Neil Harbisson calls himself a Cyborg, a real representation of what was once only possible through science fiction. Although he never considered himself disabled, he was born with achromatopsia, a disorder that prevented him from seeing colours. For that reason, he lived, the first years of his life, distanced from other human beings who expressed themselves in a language permeated by colour. Perceiving the world in black and white meant that he couldn’t understand concepts such as “green light”, “Red Cross”, “green card”, “blues”, among others. So, despite not having an external trace of his condition (no one could see his abnormality) he was different from the rest of us. He represented a deviation from the norm of how humans were supposed to see reality.
Notwithstanding his disorder, his decision to become a Cyborg was not to befit normality. On the contrary, he wanted to preserve the advantages of his condition and instead, broaden his senses, in order to speak the same language of colour as the rest of us. It was a political decision inspired by the need of speech; of having the ability to participate in the same space as other individuals. Thus, he became one of firsts Cyborgs in history that has implanted a cybernetic organism in order to expand his senses rather than to correct a deficiency. It was precisely this intention that made his case controversial; challenging the limits of technology and highlighting the ethical and political problems of this new power of humanity to self-evolve.
“In the debate on the adoption of capacity-enhancing practices versus therapeutic ones, cyborgs pose an ethical dilemma when an individual's consciousness is modified by the merging of human body and machine (Park, 2014; Schermer,2009). According to Warwick (2014), the cause for concern is not so much the therapeutic uses, but the modification of an individual's nature as a result of the linking of human and machine mental functioning.”[1]
The implications of his decision transformed him from being an invisible anomaly to a visible monster; that is now challenging the politics of the human body, its limits and its possibilities. After all, he is confronting the basic concept of humanity, having built his own utopian body. A body that has allowed him to expand perception beyond his physicality, as he is no longer tied by presence and can perceive through the internet any colour around the universe.
This transgressive act made me question the relationship between monstrosity and utopia and even further, between utopia and nature. In the 60’s Georges Canguilhem opened up a debate that questioned whether monstrosity was a break of nature or was actually an action of nature itself. For Carguilhem, the world of the imaginary, the world of the monstrous is the counterpoint of understanding that there are no exceptions in nature, that nature is what allows its own deviation to occur.[2] Thus, if nature is what persist in violation of its own law, would that make utopia (and its dystopian nemesis) an intrinsic part of nature?
In order to examine this question, I will study Neil Harbisson monstrousness as opposed to the abnormal, to be able understand the transgressiveness of his actions and its necessary relation to fiction. This would allow me to analyse the development of the concept of the Cyborg, how it challenges the idea of the monster as a utopian body, and how it opens up new questions in terms of free play and sets a new distribution of the sensible. I will finish with an analysis of Carguilhem’s approach on the monstrous to comprehend whether or not utopia could be considered the non-place that allows us to visualize the irregularity of existence, and what that would bring as a consequence.

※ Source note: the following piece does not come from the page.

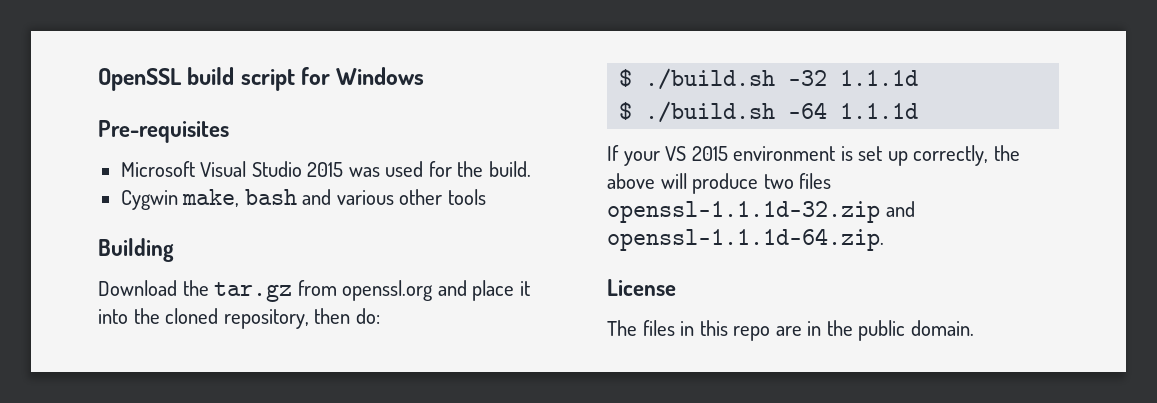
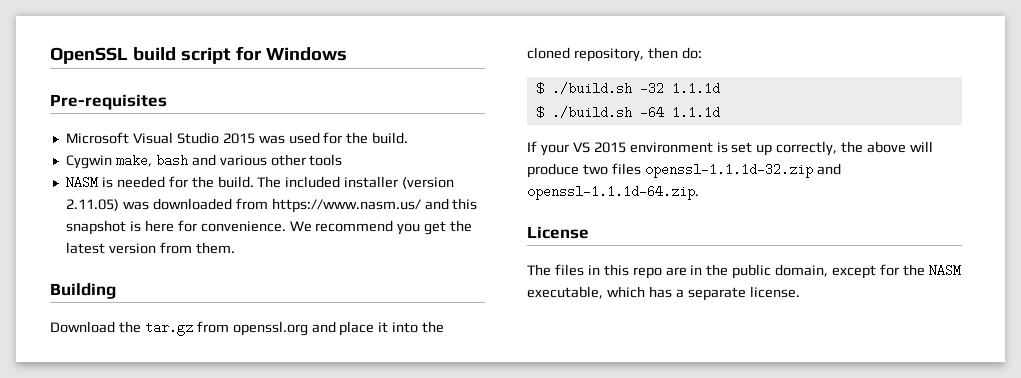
+ NASM is needed for the build. The included installer (version 2.11.05) was downloaded from https://www.nasm.us/ and this snapshot is here for convenience. We recommend you get the latest version from them.
- The files in this repo are in the public domain.
+ The files in this repo are in the public domain, except for the NASM executable, which has a separate license.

The monstrous vs the abnormal
To be able to understand the subtle distinction that Harbisson made with his own body it is important to differentiate between what has been understood as the abnormal vs the concept of the monstrous. Many different historians, philosophers and biologists have studied both concepts in order to understand its existence and its relation to nature and culture. They have jumped from mythology to science, from ethics to phenomenology, from law to science fiction, trying to circumscribe and understand the individuals that could be identified as such.
However, in the 60’s and 70’s both Michel Foucault and Georges Canguilhem comprehended that the problem with previous analysis was that they framed both concepts mainly as a recognition and conceptualization of their alleged opposite: the normal. The norm that served to both designate the accordance with the mean and, simultaneously, describe the ideal. Therefore, at first glance, both the abnormal and the monstrous were intended to refer to a deviation of the mean and a break of the ideal.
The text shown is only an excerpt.